#### Information given:
--------
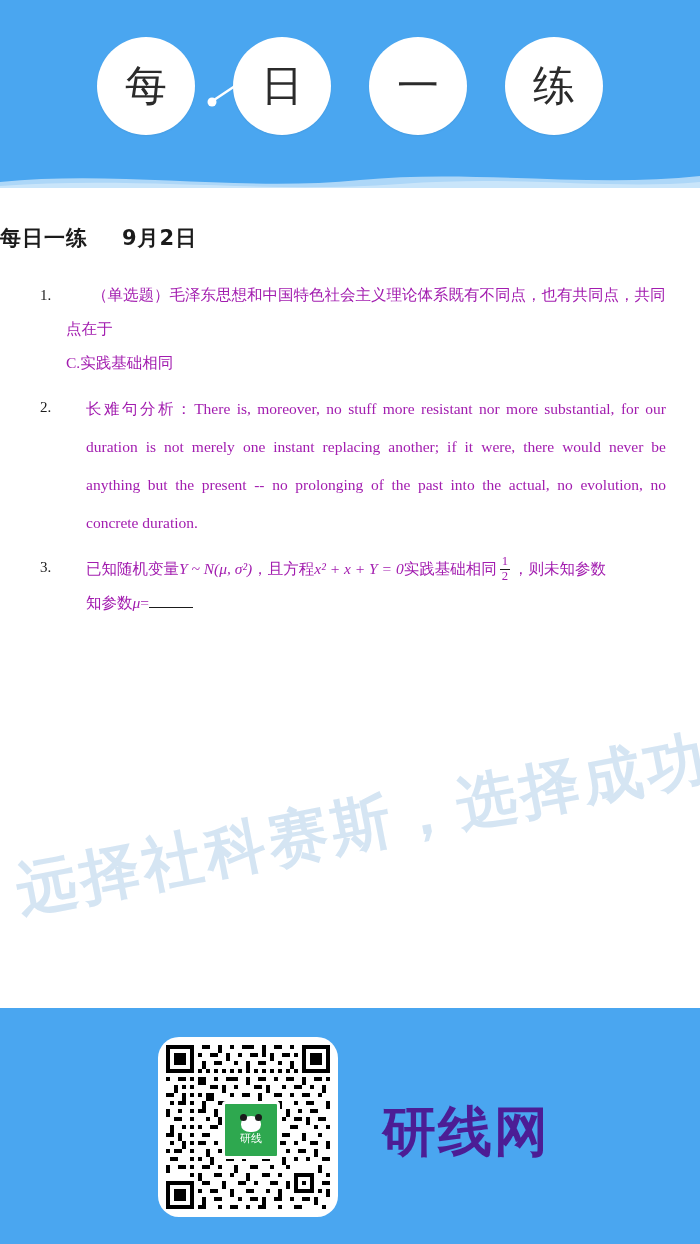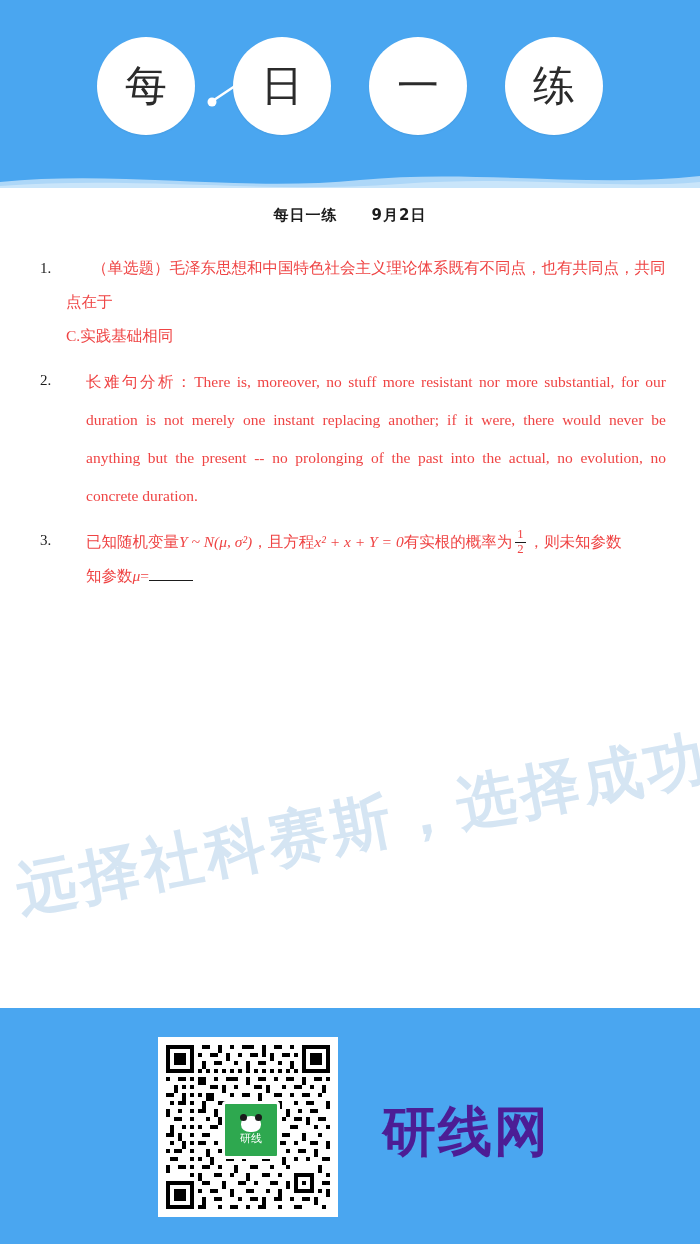--- a/index.html
+++ b/index.html
@@ -78,12 +78,12 @@
     overflow: hidden;
   }
   .doc-title {
-    text-align: center;
+    text-align: left;
     font-family: "DejaVu Sans", sans-serif;
     font-weight: bold;
-    font-size: 15px;
+    font-size: 21px;
     color: #1b1b1b;
-    padding-top: 18px;
+    padding-top: 36px;
     letter-spacing: 1px;
   }
   .doc-title .date-part {

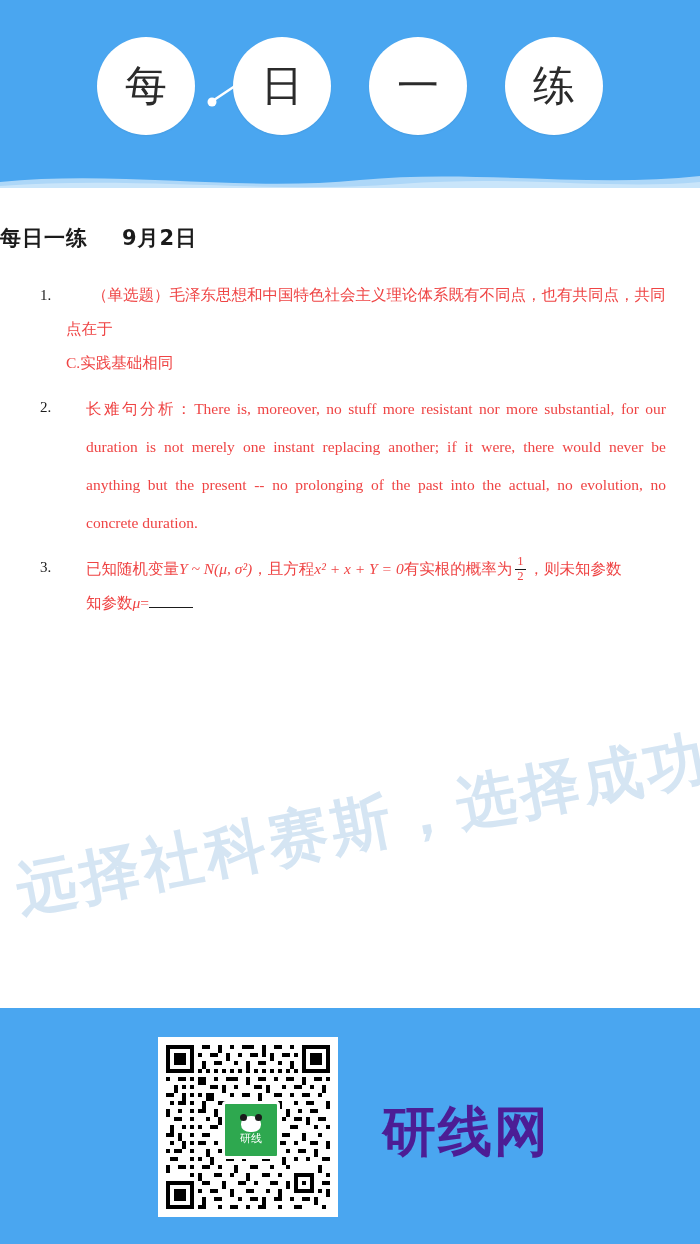--- a/index.html
+++ b/index.html
@@ -111,7 +111,7 @@
   .q-body {
     flex: 1 1 auto;
     font-size: 15.5px;
-    color: #ef4444;
+    color: #a21caf;
     line-height: 34px;
   }
   .q-stem {

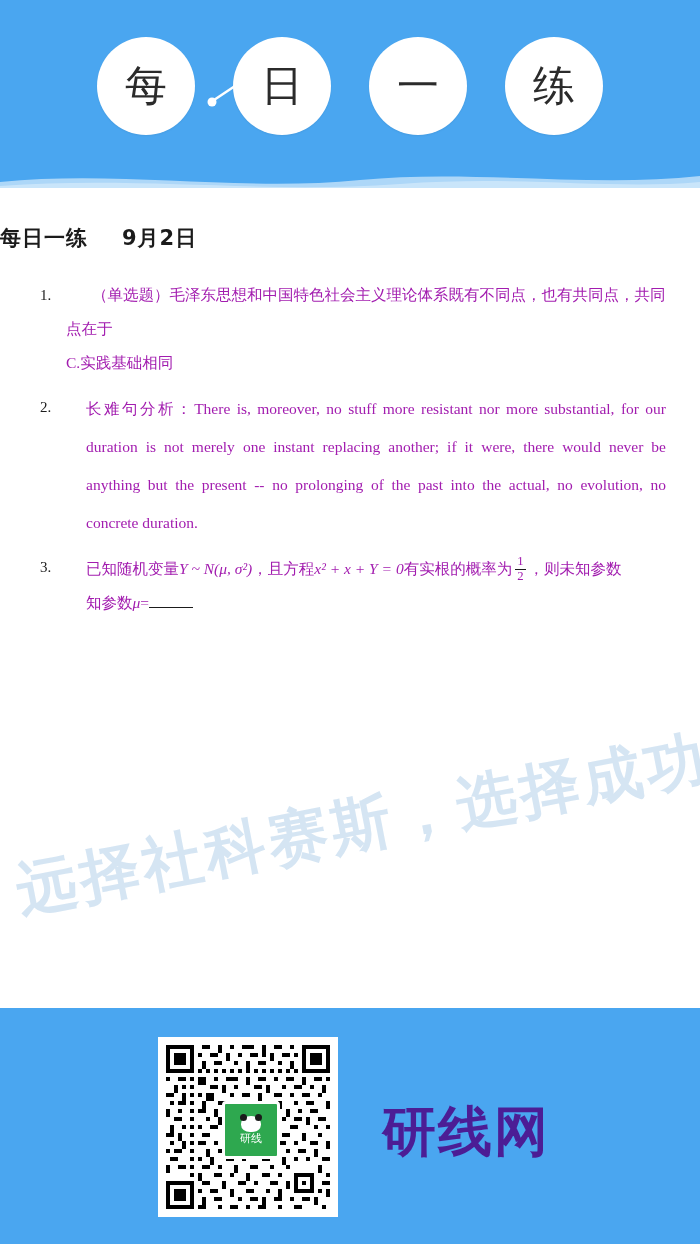--- a/index.html
+++ b/index.html
@@ -305,7 +305,7 @@
         <div class="q-body">
           <div class="q-para">
             <span>已知随机变量</span><span class="mathvar">Y</span>
-            <span class="mathvar">~ N</span><span class="mathvar">(μ, σ²)</span><span>，且方程</span><span class="mathvar">x² + x + Y = 0</span><span>有实根的概率为</span><span class="frac"><span class="num">1</span><span class="den">2</span></span><span>，则未知参数</span>
+            <span class="mathvar">~ N</span><span class="mathvar">(μ, σ²)</span><span>，且方程</span><span class="mathvar">x² + x + Y = 0</span><span>实践基础相同</span><span class="frac"><span class="num">1</span><span class="den">2</span></span><span>，则未知参数</span>
           </div>
           <div class="q-para" style="margin-top:-4px;">
             <span>知参数</span><span class="mathvar">μ</span><span>=</span><span class="blank-line"></span>

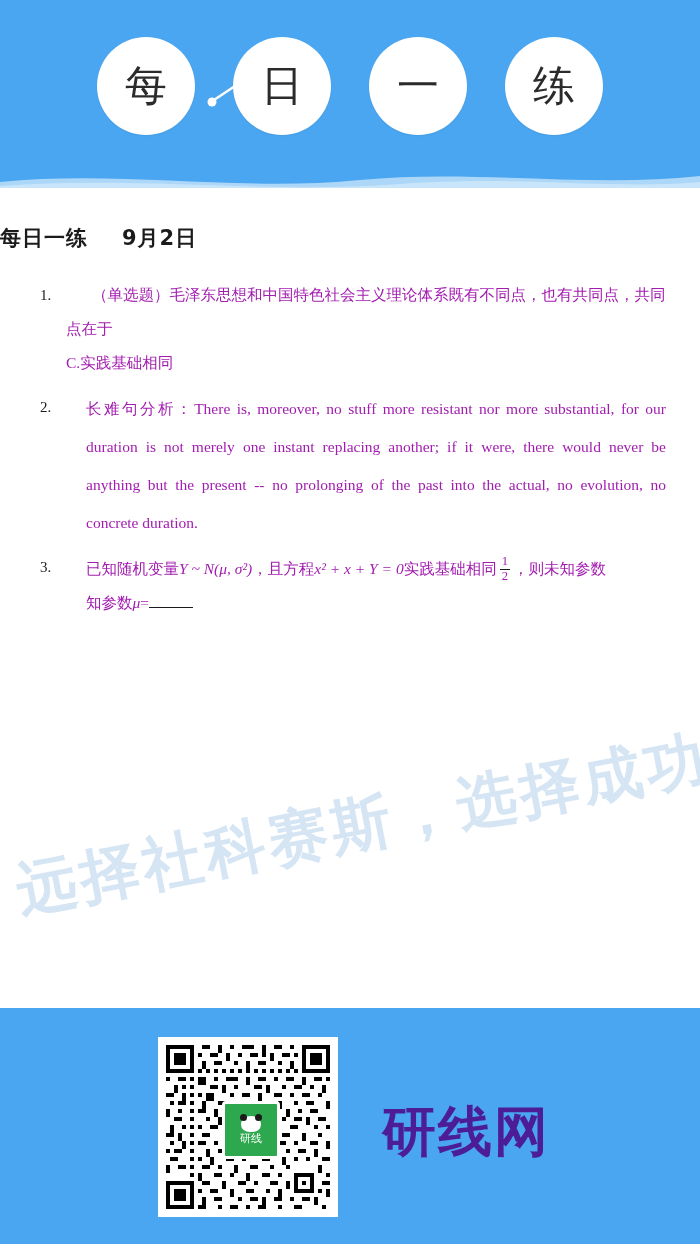--- a/index.html
+++ b/index.html
@@ -194,6 +194,7 @@
     display: flex;
     align-items: center;
     justify-content: center;
+    border-radius: 21px;
   }
   .qr-inner {
     position: relative;

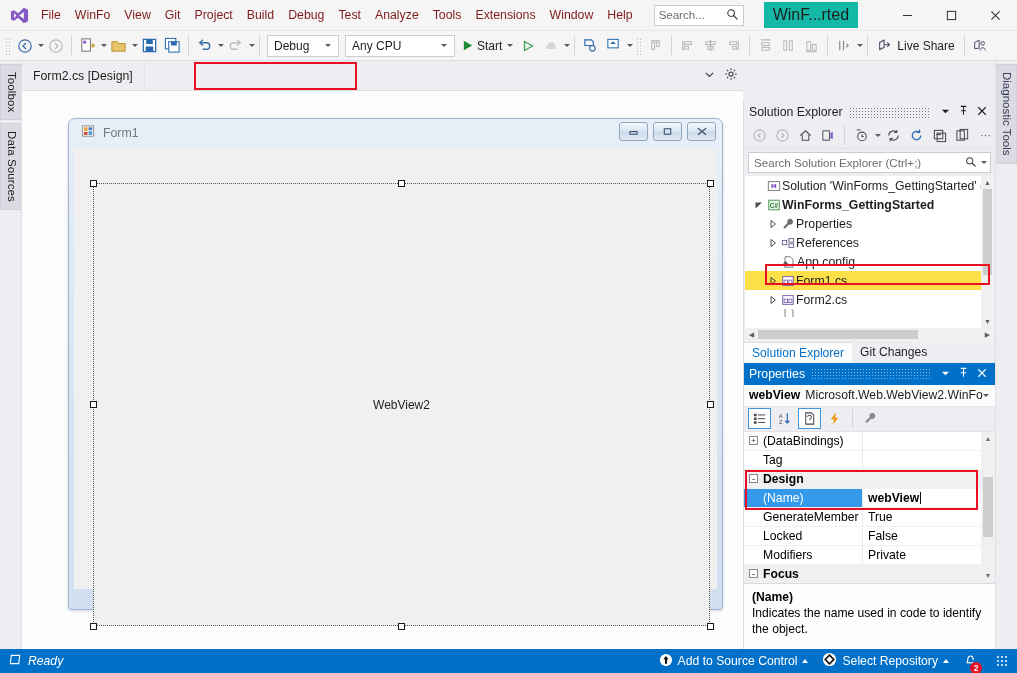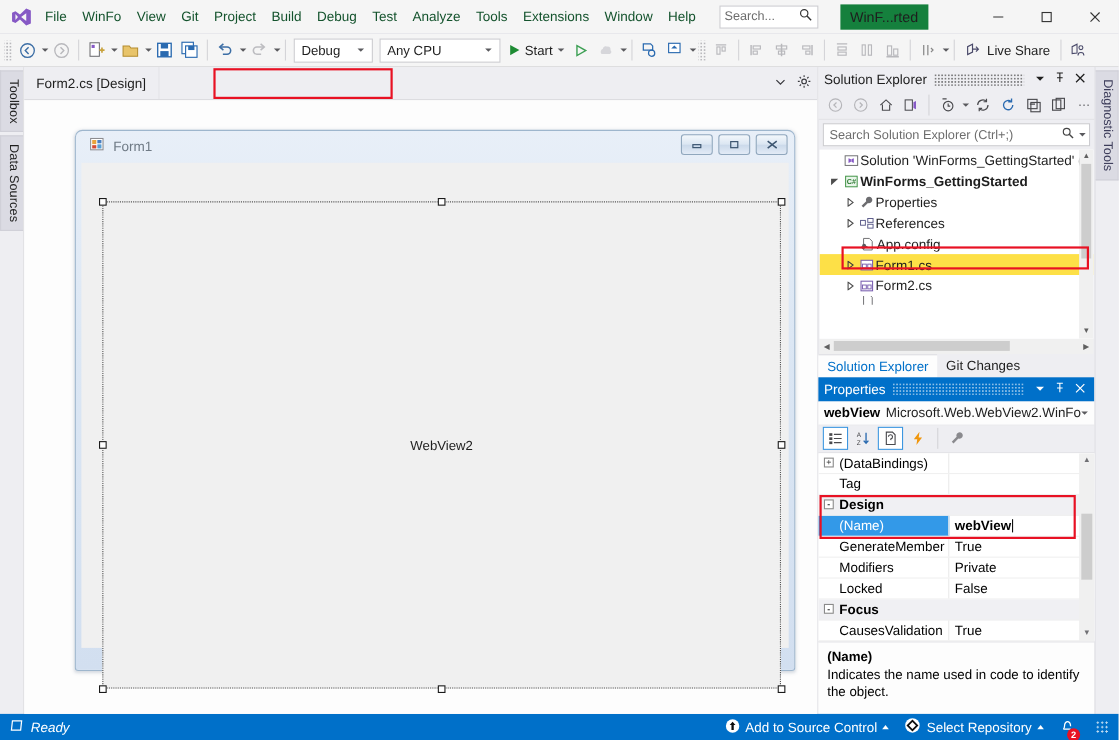--- a/index.html
+++ b/index.html
@@ -37,7 +37,7 @@
   }
   .menu-item {
     padding: 0 7px; height: 22px; line-height: 22px;
-    font-size: 12.3px; color: #14532d; cursor: default;
+    font-size: 12.3px; color: #7f1d1d; cursor: default;
     white-space: nowrap;
   }
   .search-box {

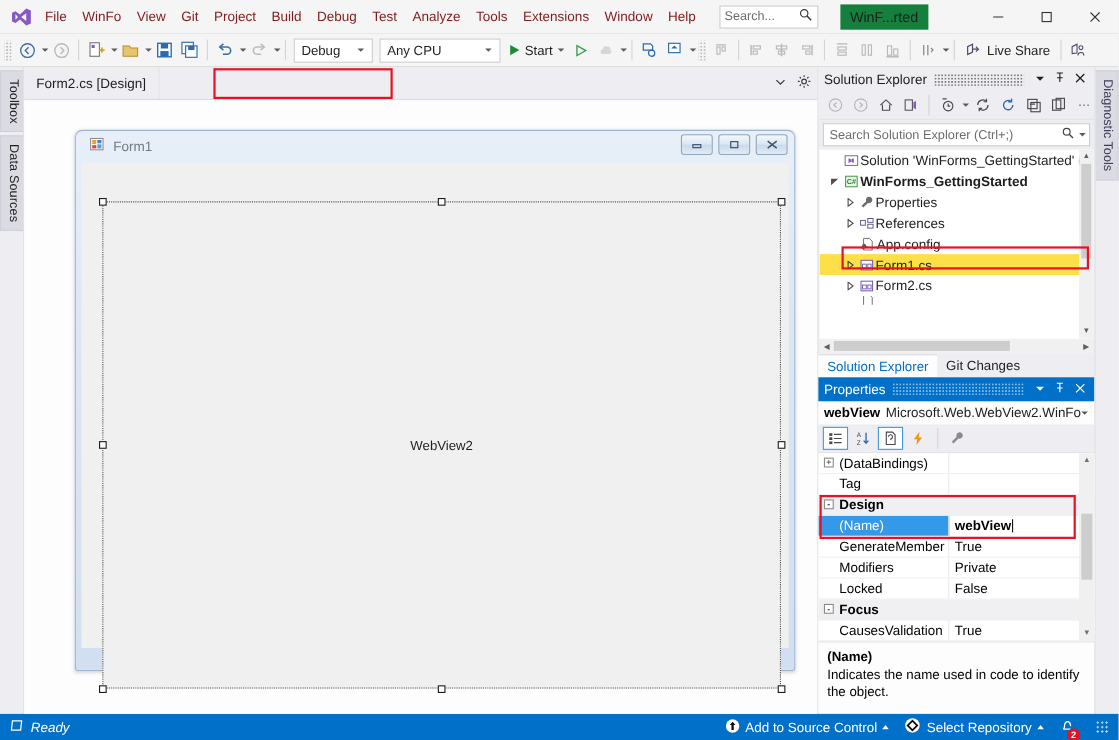--- a/index.html
+++ b/index.html
@@ -53,8 +53,8 @@
   .search-box .sicon { margin-left: auto; }
   .proj-chip {
     margin-left: 20px;
-    background: #15803d;
-    font-size: 13px; color: #1e1e1e;
+    background: #14b8a6;
+    font-size: 16px; color: #1e1e1e;
     padding: 4px 9px;
     white-space: nowrap;
     text-align: right;

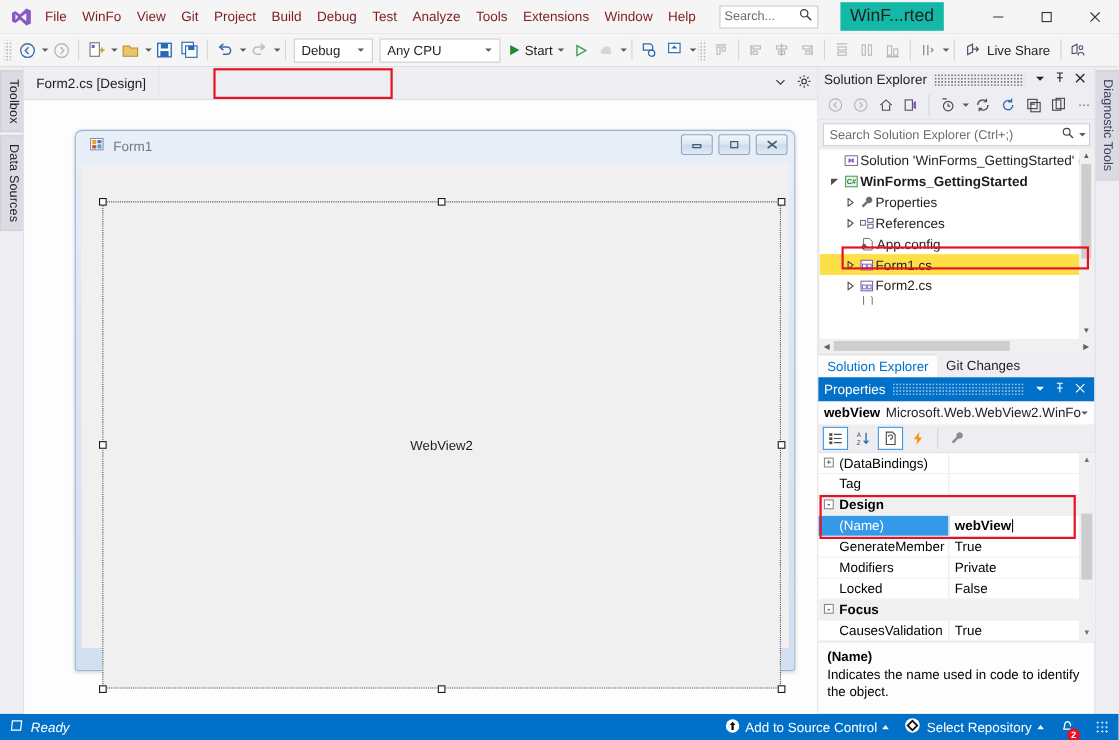--- a/index.html
+++ b/index.html
@@ -259,6 +259,7 @@
     display: flex; flex-direction: column;
     border-left: 1px solid #dcdce0;
     min-height: 0;
+    margin-top: 40px;
   }
   .panel-hdr {
     height: 22px; flex: 0 0 22px;

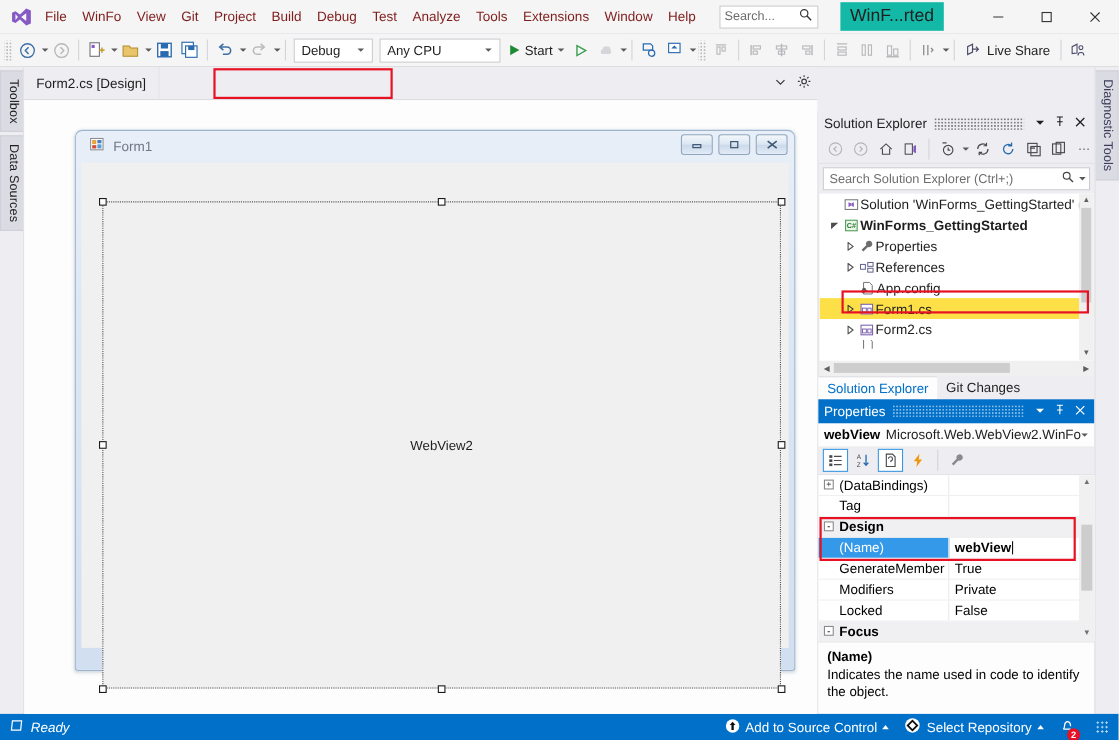--- a/index.html
+++ b/index.html
@@ -1102,12 +1102,12 @@
           <div class="pval">True</div>
         </div>
         <div class="prow">
+          <div class="pkey" style="padding-left:19px">Locked</div>
+          <div class="pval">False</div>
+        </div>
+        <div class="prow">
           <div class="pkey" style="padding-left:19px">Modifiers</div>
           <div class="pval">Private</div>
-        </div>
-        <div class="prow">
-          <div class="pkey" style="padding-left:19px">Locked</div>
-          <div class="pval">False</div>
         </div>
         <div class="prow cat">
           <div class="pkey">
--------
#### What you are asked to do:
If a record holds a picture, drop the picture and reproduce everything else exactly.

#### Solution to this problem:
--- a/index.html
+++ b/index.html
@@ -78,12 +78,12 @@
     overflow: hidden;
   }
   .doc-title {
-    text-align: center;
+    text-align: left;
     font-family: "DejaVu Sans", sans-serif;
     font-weight: bold;
-    font-size: 15px;
+    font-size: 21px;
     color: #1b1b1b;
-    padding-top: 18px;
+    padding-top: 36px;
     letter-spacing: 1px;
   }
   .doc-title .date-part {

--- a/index.html
+++ b/index.html
@@ -111,7 +111,7 @@
   .q-body {
     flex: 1 1 auto;
     font-size: 15.5px;
-    color: #ef4444;
+    color: #a21caf;
     line-height: 34px;
   }
   .q-stem {

--- a/index.html
+++ b/index.html
@@ -305,7 +305,7 @@
         <div class="q-body">
           <div class="q-para">
             <span>已知随机变量</span><span class="mathvar">Y</span>
-            <span class="mathvar">~ N</span><span class="mathvar">(μ, σ²)</span><span>，且方程</span><span class="mathvar">x² + x + Y = 0</span><span>有实根的概率为</span><span class="frac"><span class="num">1</span><span class="den">2</span></span><span>，则未知参数</span>
+            <span class="mathvar">~ N</span><span class="mathvar">(μ, σ²)</span><span>，且方程</span><span class="mathvar">x² + x + Y = 0</span><span>实践基础相同</span><span class="frac"><span class="num">1</span><span class="den">2</span></span><span>，则未知参数</span>
           </div>
           <div class="q-para" style="margin-top:-4px;">
             <span>知参数</span><span class="mathvar">μ</span><span>=</span><span class="blank-line"></span>

--- a/index.html
+++ b/index.html
@@ -194,6 +194,7 @@
     display: flex;
     align-items: center;
     justify-content: center;
+    border-radius: 21px;
   }
   .qr-inner {
     position: relative;

--- a/index.html
+++ b/index.html
@@ -37,7 +37,7 @@
   }
   .menu-item {
     padding: 0 7px; height: 22px; line-height: 22px;
-    font-size: 12.3px; color: #14532d; cursor: default;
+    font-size: 12.3px; color: #7f1d1d; cursor: default;
     white-space: nowrap;
   }
   .search-box {

--- a/index.html
+++ b/index.html
@@ -53,8 +53,8 @@
   .search-box .sicon { margin-left: auto; }
   .proj-chip {
     margin-left: 20px;
-    background: #15803d;
-    font-size: 13px; color: #1e1e1e;
+    background: #14b8a6;
+    font-size: 16px; color: #1e1e1e;
     padding: 4px 9px;
     white-space: nowrap;
     text-align: right;

--- a/index.html
+++ b/index.html
@@ -259,6 +259,7 @@
     display: flex; flex-direction: column;
     border-left: 1px solid #dcdce0;
     min-height: 0;
+    margin-top: 40px;
   }
   .panel-hdr {
     height: 22px; flex: 0 0 22px;

--- a/index.html
+++ b/index.html
@@ -1102,12 +1102,12 @@
           <div class="pval">True</div>
         </div>
         <div class="prow">
+          <div class="pkey" style="padding-left:19px">Locked</div>
+          <div class="pval">False</div>
+        </div>
+        <div class="prow">
           <div class="pkey" style="padding-left:19px">Modifiers</div>
           <div class="pval">Private</div>
-        </div>
-        <div class="prow">
-          <div class="pkey" style="padding-left:19px">Locked</div>
-          <div class="pval">False</div>
         </div>
         <div class="prow cat">
           <div class="pkey">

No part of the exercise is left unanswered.